PROBLEM TO WORK ON: Your copy must hold all of the data below, unchanged and without images.

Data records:

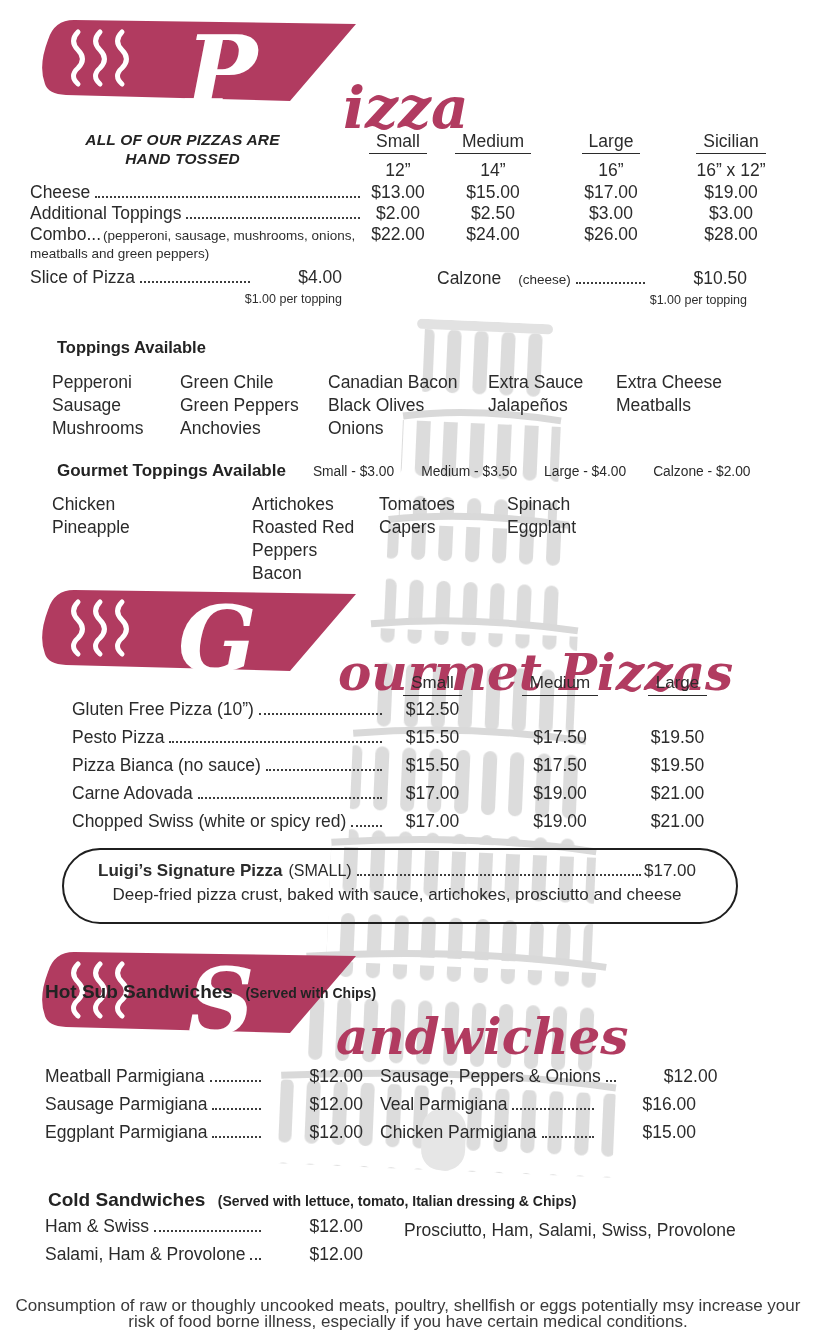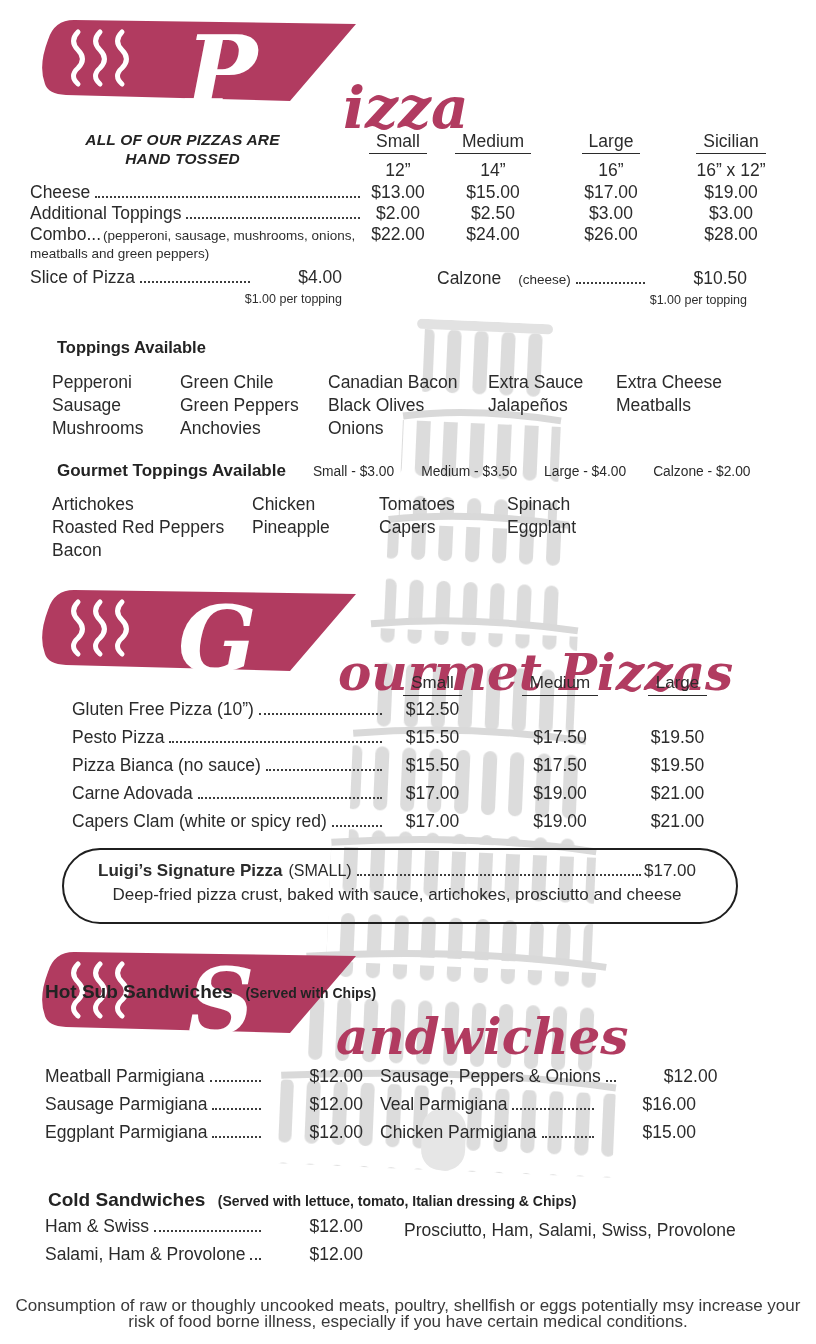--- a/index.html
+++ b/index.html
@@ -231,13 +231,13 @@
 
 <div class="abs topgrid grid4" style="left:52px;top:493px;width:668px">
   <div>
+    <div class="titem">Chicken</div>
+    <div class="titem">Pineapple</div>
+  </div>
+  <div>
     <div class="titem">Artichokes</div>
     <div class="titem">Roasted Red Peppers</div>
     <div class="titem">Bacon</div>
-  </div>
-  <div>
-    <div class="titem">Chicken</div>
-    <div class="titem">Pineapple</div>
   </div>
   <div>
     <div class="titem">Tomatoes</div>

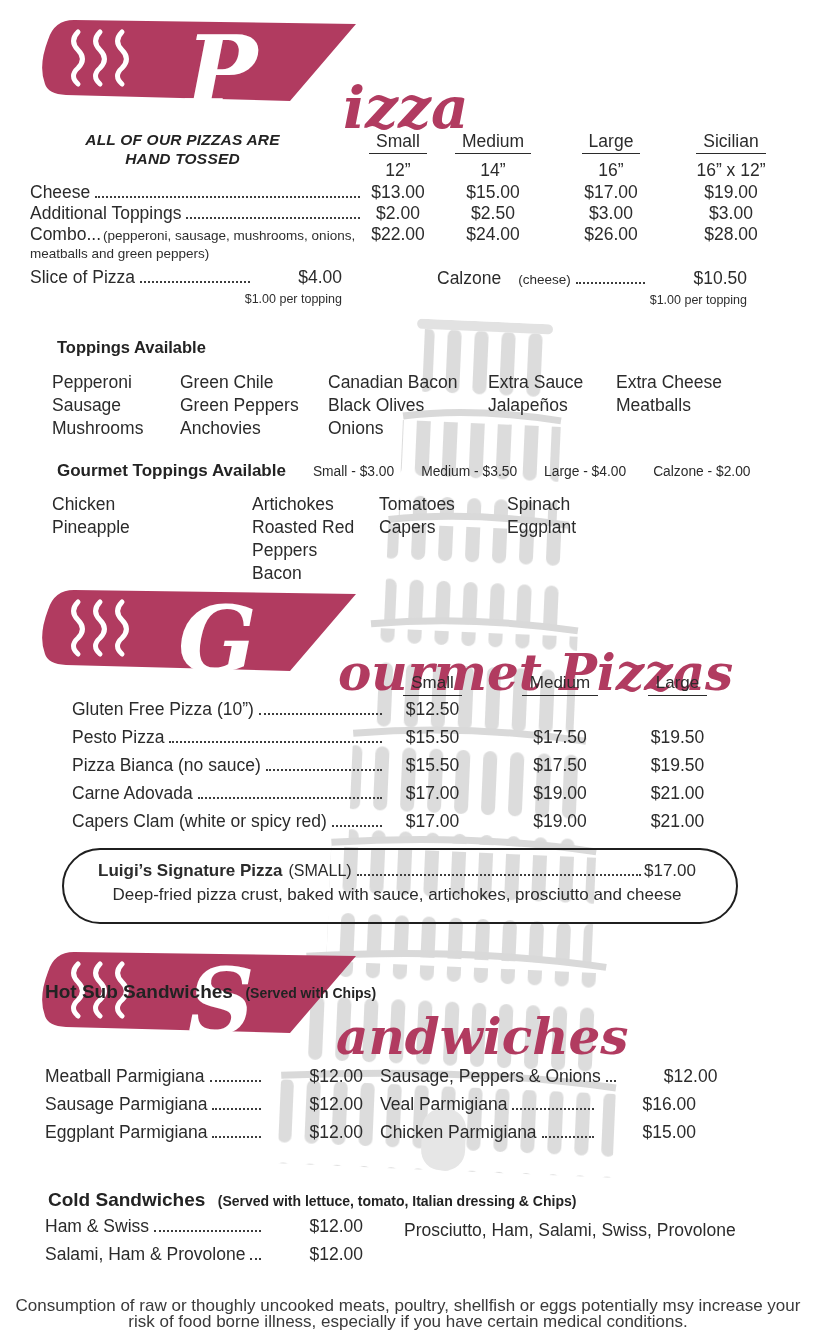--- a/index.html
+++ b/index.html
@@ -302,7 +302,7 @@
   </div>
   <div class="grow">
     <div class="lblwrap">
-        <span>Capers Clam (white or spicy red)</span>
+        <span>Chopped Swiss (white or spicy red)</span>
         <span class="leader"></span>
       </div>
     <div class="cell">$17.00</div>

ANSWER BOX:
--- a/index.html
+++ b/index.html
@@ -231,13 +231,13 @@
 
 <div class="abs topgrid grid4" style="left:52px;top:493px;width:668px">
   <div>
+    <div class="titem">Chicken</div>
+    <div class="titem">Pineapple</div>
+  </div>
+  <div>
     <div class="titem">Artichokes</div>
     <div class="titem">Roasted Red Peppers</div>
     <div class="titem">Bacon</div>
-  </div>
-  <div>
-    <div class="titem">Chicken</div>
-    <div class="titem">Pineapple</div>
   </div>
   <div>
     <div class="titem">Tomatoes</div>

--- a/index.html
+++ b/index.html
@@ -302,7 +302,7 @@
   </div>
   <div class="grow">
     <div class="lblwrap">
-        <span>Capers Clam (white or spicy red)</span>
+        <span>Chopped Swiss (white or spicy red)</span>
         <span class="leader"></span>
       </div>
     <div class="cell">$17.00</div>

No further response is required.